Proudmummy, How did you get on in the meeting?

Condover · 09/07/2012 12:26

A parent govenor would be most unlikely to know how that class lists were done and if they have been gossiping about it ...Shock I also think it's unlikely to be streaming at this stage, although they may be streamed for maths and literacy so your DS may be in his friends classes for the main subjects anyway.

I'd speak to the head to raise my concerns about the classes, you'll probably find they thought X in your DS's class was an equally good friend, or (as with my DS2) that he learns better when apart from Y & Z

I'd seriously consider writing to the chair of govenors about a govenor passing on privileged (or inaccurate) information.

letseatgrandma · 09/07/2012 12:35

Speaking as a KS1 teacher, I would say it is very rare to stream classes by ability in this way. Possibly, if the classes were composite then there might be the more able Y1s in with some Y2s, but to have a top/middle/bottom classes in KS1 is unlikely. They might well set for phonics/maths but this is not the same as streaming.

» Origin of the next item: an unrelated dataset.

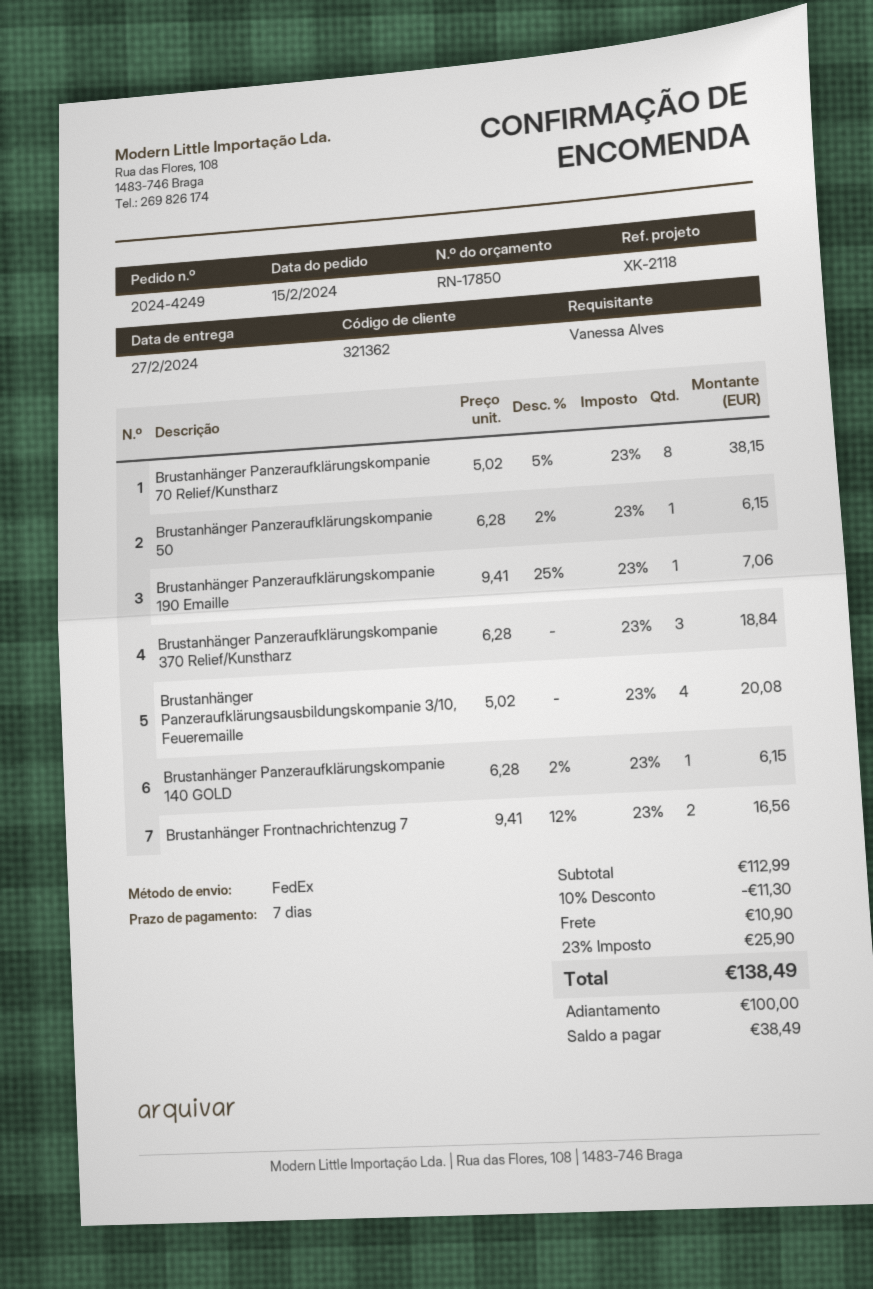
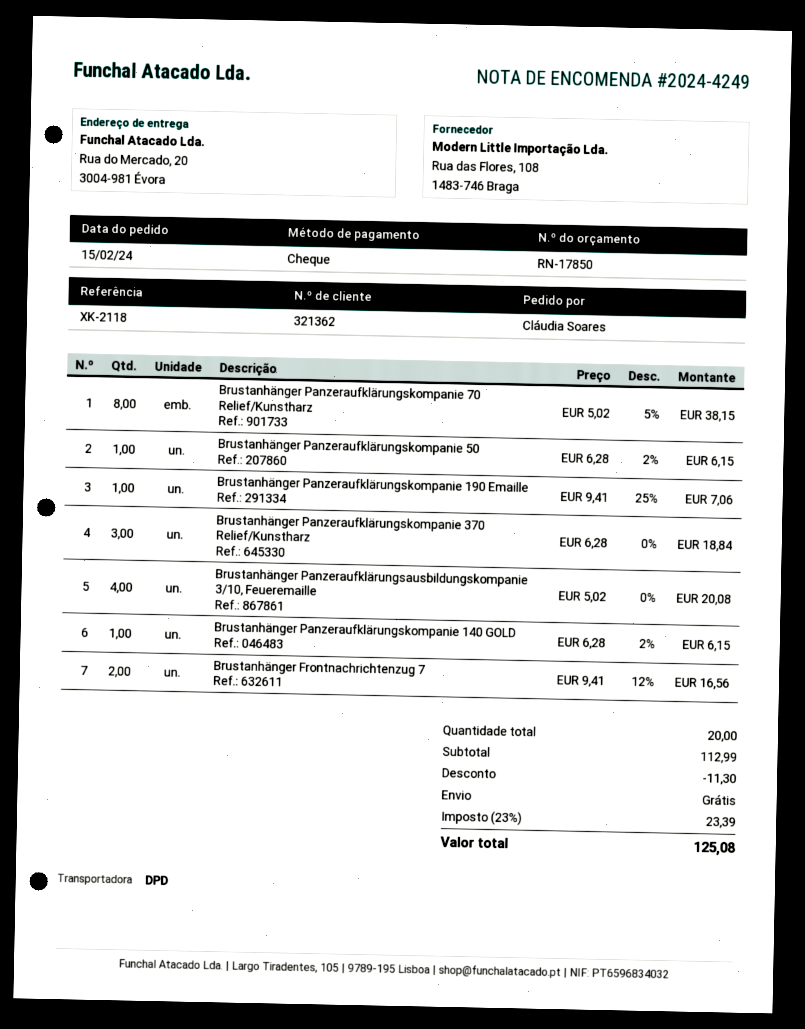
ordered by: Vanessa Alves -> Cláudia Soares
shipping method: FedEx -> DPD
shipping: 10.90 -> 0.00
tax: 23% = 25.90 -> 23% = 23.39
total: 138.49 -> 125.08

Go and speak to the teacher and ask. They will probably be horrified (but maybe amused and unsurprised at the streaming rumours-especially if you name the parent governor; go on, go on-do it!!).

proudmummy100 · 09/07/2012 14:05

Okay ladies, you are all RIGHT! Pure gossip! I feel so much better, she even gave me data, there are 3 classes and in each class there are 4 children who either SEN or SALT. The classes are all equal in terms of ability/gender/behaviour etc. She also disagreed with streaming and gave me many reasons, all of which I had been concerned about myself.

His ability is okay, was so stressed about this, I do not want him to be behind already. His ability is varied, good and bad bits but overall he doing brilliant.

She was shocked by the rumour and did ask me who! I did not say though. To be fair it was more than one person.

I am so glad I went, instead of stewing. In terms of not being put with his best friend or his close circle of friends, she reassured again too that actually ds has many many friends and is very popular!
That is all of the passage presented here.